One can discern the applied/abstract thread throughout twentieth-century Supreme Court decisions involving §101 subject matter. In Mackay Radio, the Court upheld a claim to a mathematical principle (related to the reception of radio waves) as applied to an antenna, noting that "[w]hile a scientific truth, or the mathematical expression of it, is not patentable invention, a novel and useful structure created with the aid of knowledge of scientific truth may be." 306 U.S. 86, 94 (1939). In Gottschalk v. Benson, the Court denied patentability to an "abstract and sweeping" claim: the mathematical conversion of binary coded decimals into pure binary format. 409 U.S. 63, 66-67 (1972). And finally, in Diamond v. Diehr, the applied/abstract approach drove the analysis–in upholding the claims, the Court noted that the subject matter was not "directed to a mathematical algorithm or an improved method of calculation but rather recited an improved process for molding rubber articles by solving a practical problem which had arisen in the molding of rubber products." 450 U.S. 175, 181 (1981) (emphasis added). Indeed, in Diehr, the Court makes our argument for us:

It is now commonplace that an application of a law of nature or mathematical formula to a known structure or process may well be deserving of patent protection. . . . Arrhenius' equation is not patentable in isolation, but when a process for curing rubber is devised which incorporates in it a more efficient solution of the equation, that process is at the least not barred at the threshold by §101.

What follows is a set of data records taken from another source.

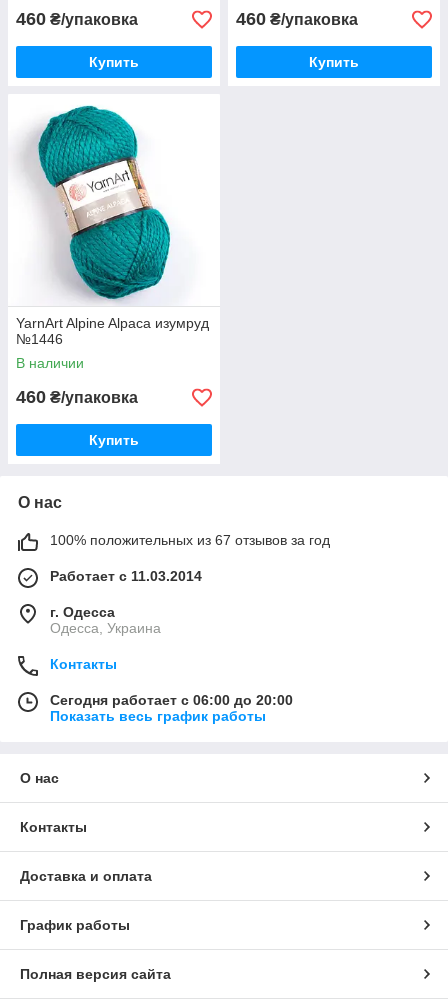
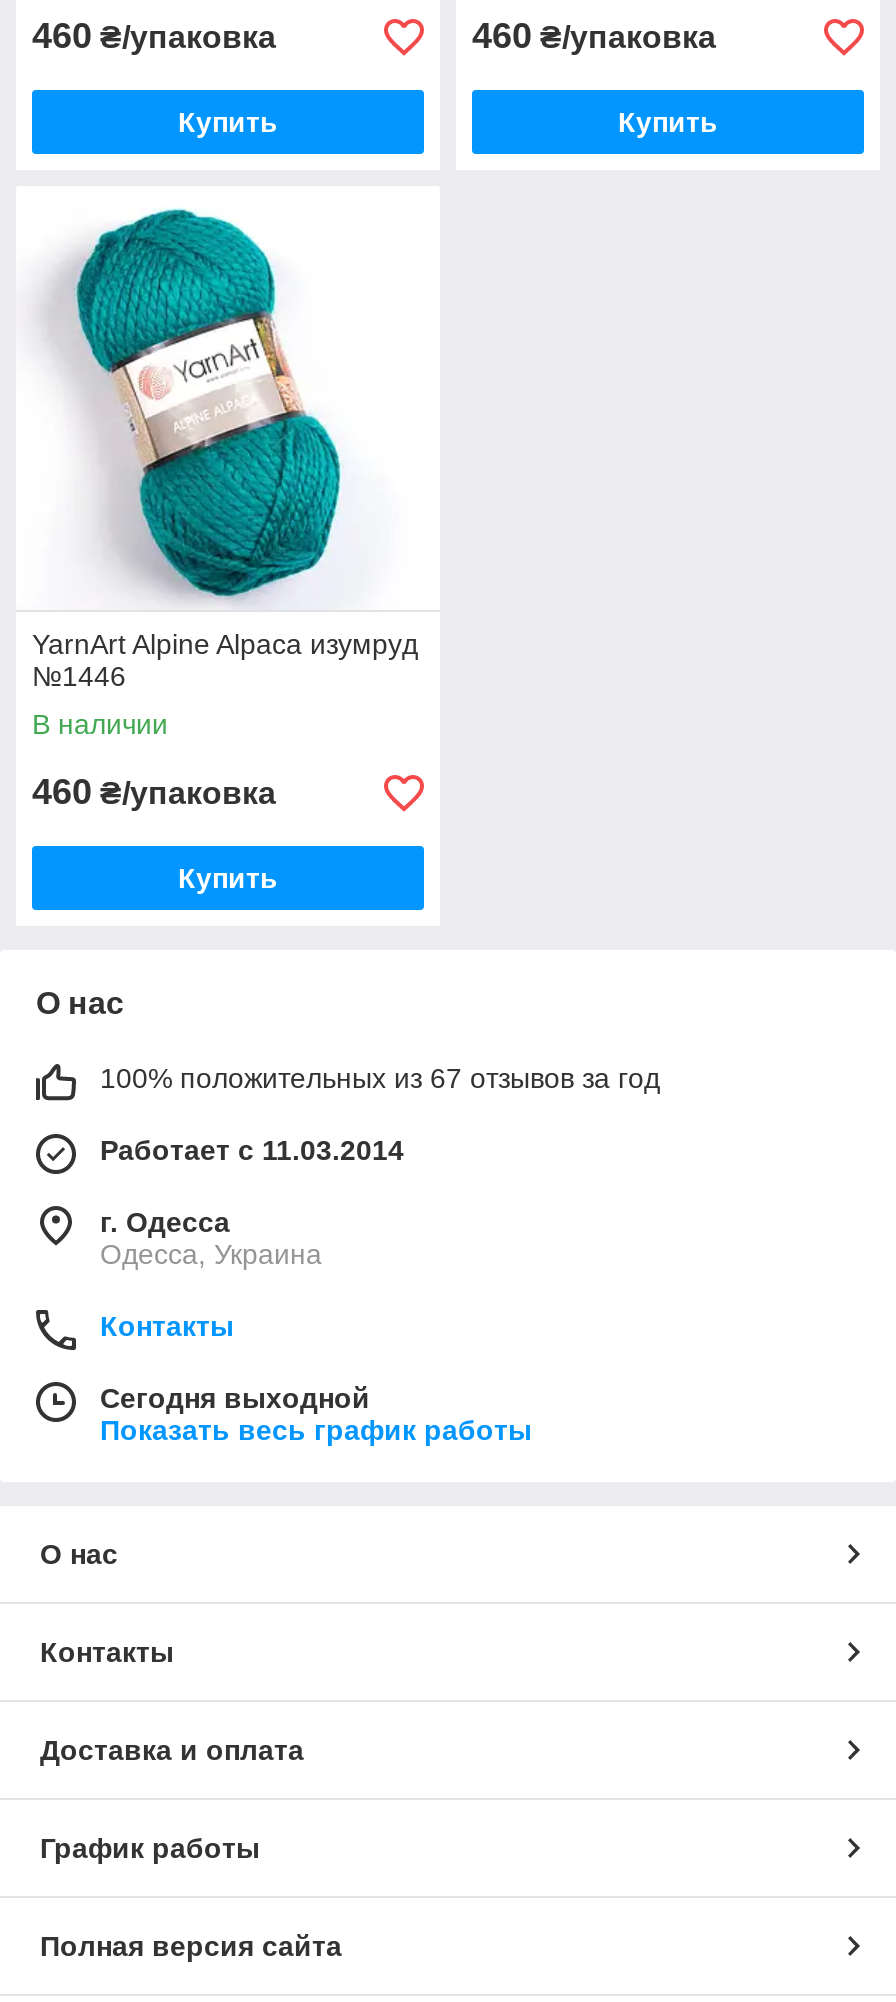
[50,692,293,708] Сегодня работает с 06:00 до 20:00 -> [100,1382,370,1414] Сегодня выходной

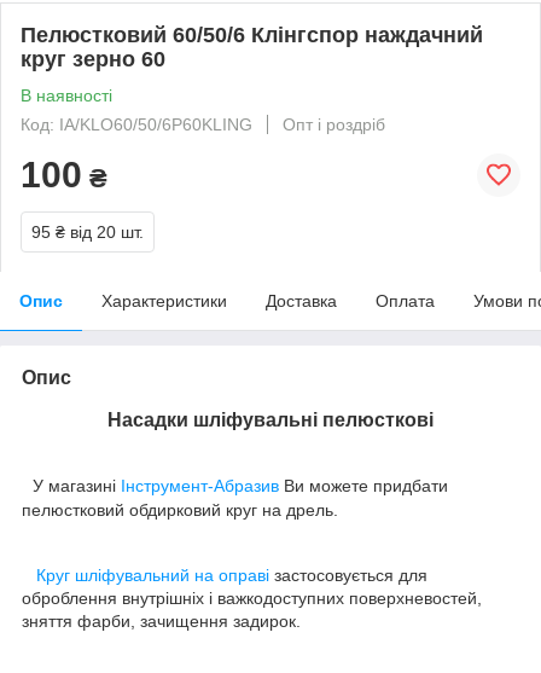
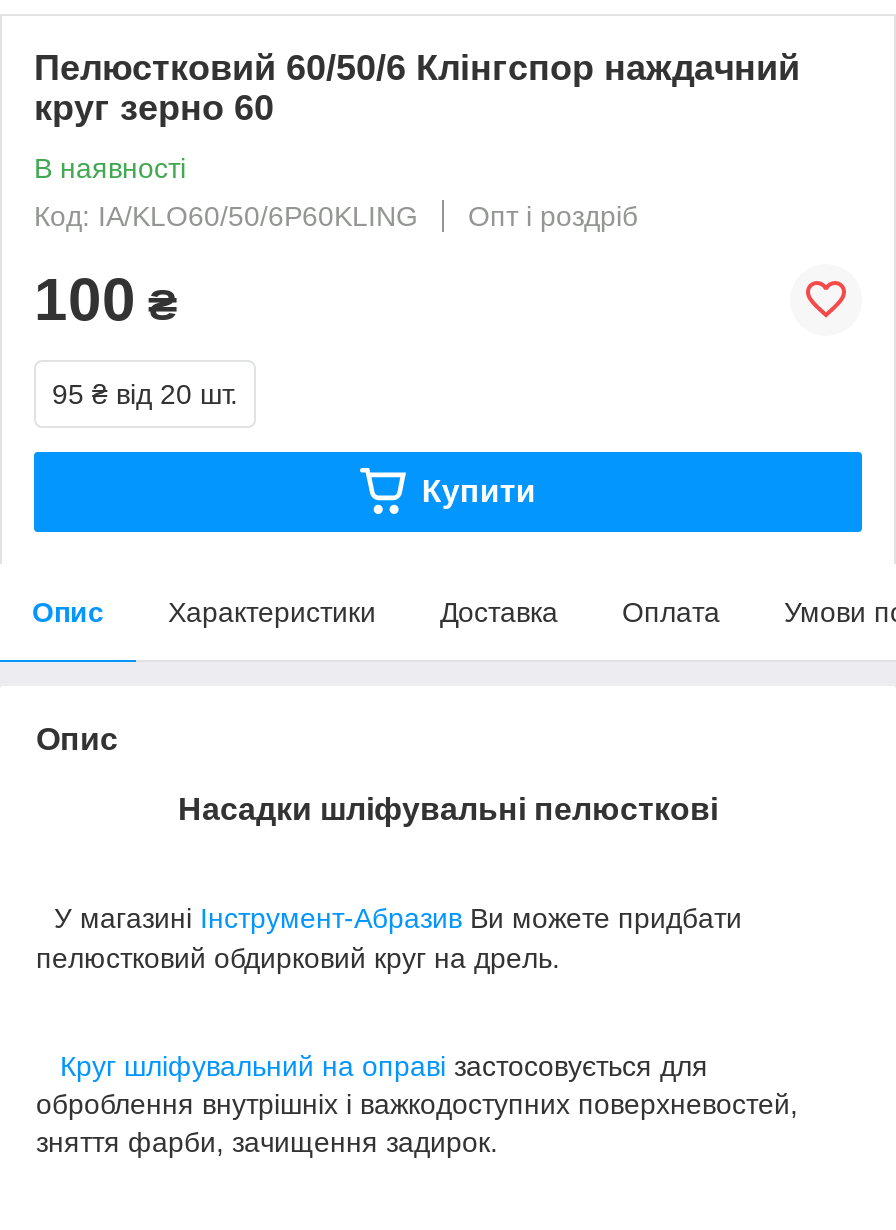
none -> [422,474,536,508] Купити

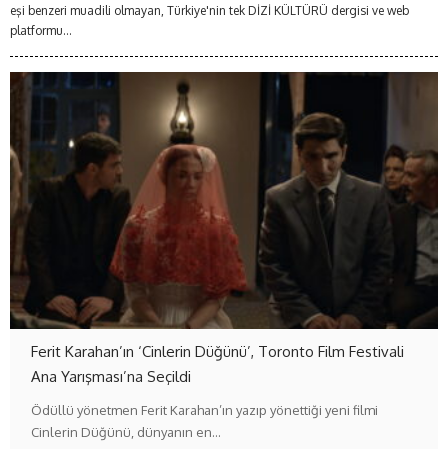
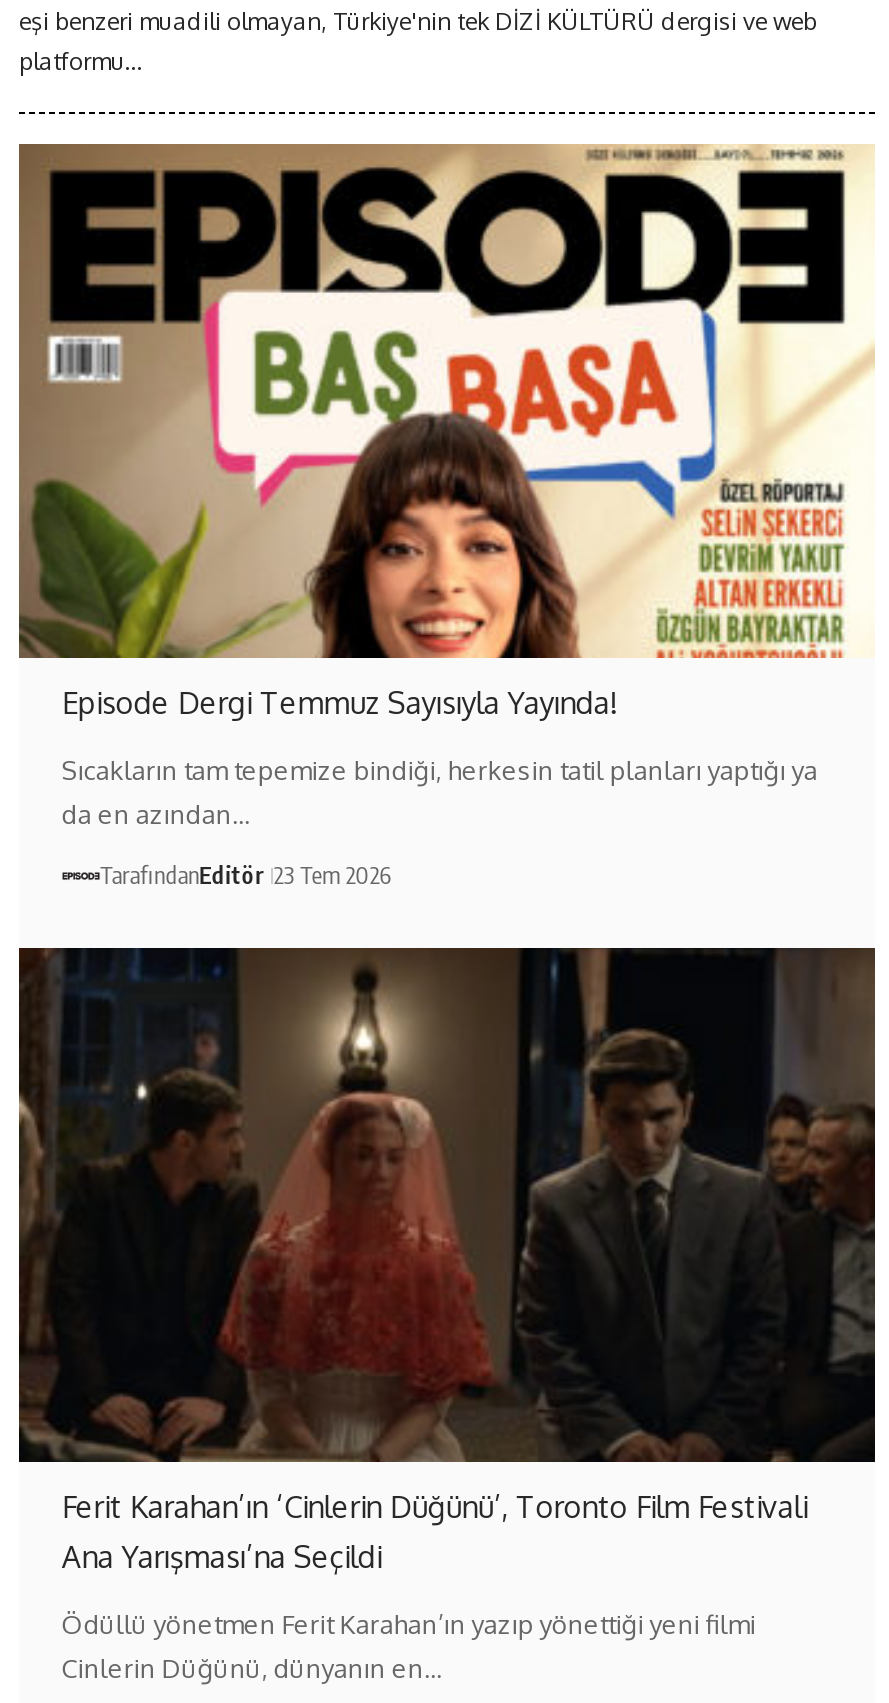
none -> [17,142,875,889] [image] | Episode Dergi Temmuz Sayısıyla Yayında! | Sıcakların tam tepemize bindiği, herkesin tatil planları yaptığı ya | da en azından… | TarafındanEditör 23 Tem 2026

Id. at 187-88 (emphasis in original).

We also argue that echoes of this applied/abstract distinction can be seen in the related-but-distinct caselaw considering the patentability of products of nature. Here, the Supreme Court has repeatedly emphasized in this context that the patent law is designed to protect applications of human ingenuity, not simply "natures' handiwork." Thus, while a man-made organism is eligible for patentability, see Diamond v. Chakrabarty, 447 U.S. 303, 310 (1980), a natural bacterium is not, see Funk Bros. Seed Co. v. Kalo Inoculant Co., 333 U.S. 127, 131 (1948). The boundary here is neither the form of the invention nor its ability to transform nature; instead the analysis turns on whether the patent claims describe the application of human knowledge to a practical end. In this way, a claim to an abstract idea is like a claim to a product of nature: unmoored to real-world applications of human inventiveness, and thus ineligible for patenting.

Finally, we note that the applied/abstract analytic framework nicely harmonizes Section 101 with Section 112's enablement requirement. Much like Section 101, Section 112 safeguards the essential function of the patent system: the dissemination of real-world, practical human knowledge. Claims to abstract mathematical concepts (like claims to natural products or physical phenomena) violate this tenet, by failing to demonstrate that the inventor is adding to the storehouse of useful, practical human accomplishment. (Indeed, the subject matter and enablement requirements were formerly part of the same statutory section. Patent Act of 1836, Ch. 357, 5 Stat. 117, § 6 (July 4, 1836).)

In sum, we argue that the patent statutes were wisely drafted with an expansive vision of patentable subject matter. Efforts to graft judicially created limitations onto that expansive scope in the past have proven fruitless and indeed counterproductive. This Court should not impose a requirement that patentable inventions require a machine or the physical transformation of some material. It should instead maintain the rule that patents are available for anything under the sun made by man, including discoveries of ideas, laws of nature, or natural phenomena so long as they are implemented in a practical application. In short, the test should be as it has been: where an idea is claimed as applied, it is eligible for patentability, but if it is claimed merely in the abstract it is not.